A mesma fonte acrescentou ainda que apenas 23 dos 59 mísseis lançados atingiram aquelas instalações militares sírias.

Televisões sírias e russas estão a divulgar imagens do que dizem ser a base aérea de al-Shayrat após o ataque:

Rússia considera ataque uma agressão

Esta decisão do presidente Trump poderá agravar as suas relações com a Rússia, uma vez que ainda esta quinta-feira o regime de Vladimir Putin afirmara que não havia provas de que Assad tivesse usado armas químicas, dizendo mesmo ser "inaceitável fazer uma acusação infundada sem uma investigação detalhada e imparcial".

O Kremlin já defendeu que o ataque é ilegal e feriu seriamente a relação entre a Rússia e os Estados Unidos. Pediu ainda uma reunião de emergência do Conselho de Segurança das Nações Unidas. O porta-voz de Vladimir Putin considerou a ação militar "uma agressão contra a soberania de uma nação" a partir de um pretexto encenado" " e uma forma de distrair a comunidade internacional das mortes de civis no Iraque.

"Isto faz lembrar a situação de 2003, quando os EUA e o Reino Unido, com os seus aliados, invadiram o Iraque sem a autorização do Conselho de Segurança" da ONU, disse Serguéi Lavrov, ministro dos Negócios Estrangeiros russo.

Os EUA garantiram, entretanto, que Moscovo foi avisado antes do ataque para evitar que militares russos fossem atingidos. "Os russos foram avisados", disse o porta-voz do Pentágono, Jeff Davis.

Reações da comunidade internacional

O presidente da Comissão Europeia revelou num comunicado que a União Europeia foi informada de que os ataques norte-americanos foram limitados e tiveram como objetivo impedir o uso de armas químicas.
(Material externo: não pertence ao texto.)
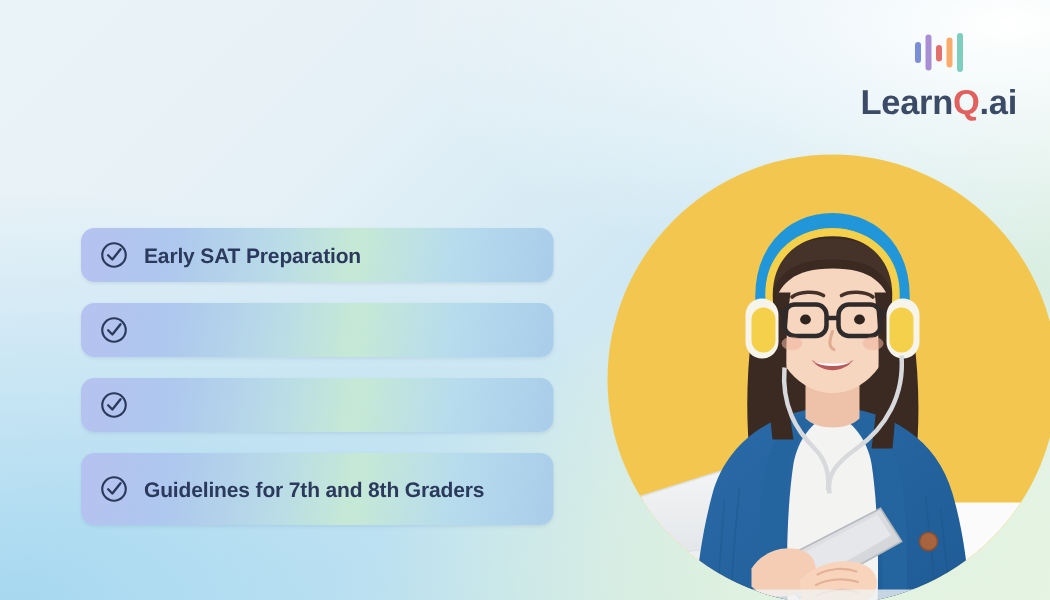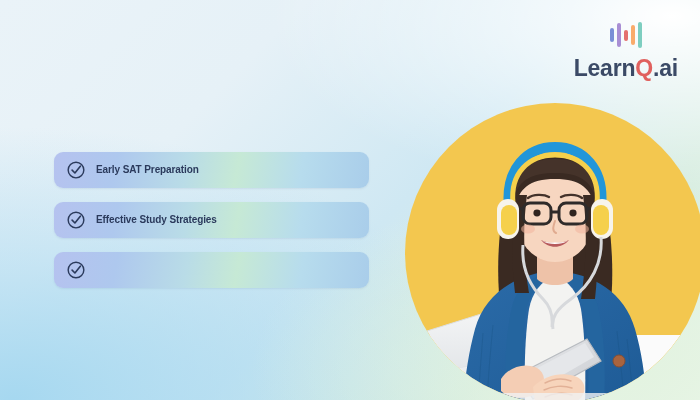--- a/index.html
+++ b/index.html
@@ -101,21 +101,21 @@
         #c6e9d5 58%,
         #b7dced 78%,
         #a9cdea 100%);
     box-shadow:0 1px 2px rgba(60,90,140,.10);
   }
   .check-item.tall{ min-height:48px; align-items:center; }
 
   .check-icon{ flex:0 0 auto; width:20px; height:20px; display:block; }
 
   .check-label{
-    font-size:10px;
+    font-size:14px;
     font-weight:700;
     color:#2b3a5c;
     line-height:1.18;
     letter-spacing:-0.1px;
   }
 </style>
 </head>
 <body>
 
 <div class="banner">
@@ -140,30 +140,36 @@
         <path d="M7.3 12.2 L10.7 15.6 L17.2 7.4" fill="none" stroke="#2b3a5c" stroke-width="1.9" stroke-linecap="round" stroke-linejoin="round"></path>
       </svg>
       <span class="check-label">Early SAT Preparation</span>
     </div>
 
     <div class="check-item">
       <svg class="check-icon" viewBox="0 0 24 24">
         <circle cx="12" cy="12" r="9.4" fill="none" stroke="#2b3a5c" stroke-width="1.7"></circle>
         <path d="M7.3 12.2 L10.7 15.6 L17.2 7.4" fill="none" stroke="#2b3a5c" stroke-width="1.9" stroke-linecap="round" stroke-linejoin="round"></path>
       </svg>
-      <span class="check-label">Effective Study Strategies</span>
     </div>
 
     <div class="check-item">
       <svg class="check-icon" viewBox="0 0 24 24">
         <circle cx="12" cy="12" r="9.4" fill="none" stroke="#2b3a5c" stroke-width="1.7"></circle>
         <path d="M7.3 12.2 L10.7 15.6 L17.2 7.4" fill="none" stroke="#2b3a5c" stroke-width="1.9" stroke-linecap="round" stroke-linejoin="round"></path>
       </svg>
     </div>
 
+    <div class="check-item tall">
+      <svg class="check-icon" viewBox="0 0 24 24">
+        <circle cx="12" cy="12" r="9.4" fill="none" stroke="#2b3a5c" stroke-width="1.7"></circle>
+        <path d="M7.3 12.2 L10.7 15.6 L17.2 7.4" fill="none" stroke="#2b3a5c" stroke-width="1.9" stroke-linecap="round" stroke-linejoin="round"></path>
+      </svg>
+      <span class="check-label">Guidelines for 7th and 8th Graders</span>
+    </div>
 
   </div>
 
   <div class="photo-wrap">
     <div class="yellow-circle"></div>
 
     <div class="photo-clip">
       <svg class="person" viewBox="0 0 300 300">
         <defs>
           <clipPath id="circClip">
Juncker reiterou a condenação ao ataque químico e disse "compreender os esforços para impedir mais ataques" deste género.

Portugal disse que "compreende" os aliados que atuam em retaliação a "crimes de guerra" disse hoje o ministro dos Negócios Estrangeiros referindo-se ao bombardeamento norte-americano contra a Síria sublinhando que são precisas posições unidas da ONU e da União Europeia.

O Governo britânico já manifestou o seu apoio à decisão da administração norte-americana de atacar a base militar síria, tendo considerado a ação "uma resposta apropriada ao bárbaro ataque com armas químicas levado a acabo pelo regime sírio e tem o objetivo de impedir novos ataques".

A França, por seu lado, fez saber que foi informada do ataque com mísseis antes de este acontecer, tendo-o considerado um "aviso" a um "regime criminoso". "O uso de armas químicas é terrível e deve ser punido porque é um crime de guerra", disse o ministro dos Negócios Estrangeiros francês, Jean-Marc Ayrault.

O chefe da diplomacia da Alemanha disse que o bombardeamento norte-americano contra a Síria é compreensível mas apelou a uma situação política sobre a égide das Nações Unidas.

Numa declaração conjunta, François Holande e Angela Merkel defenderam que o presidente sírio, Bashar al-Assad, tem a "inteira responsabilidade" pelos ataques norte-americanos "devido ao uso repetido de armas químicas e pelos crimes contra o seu povo".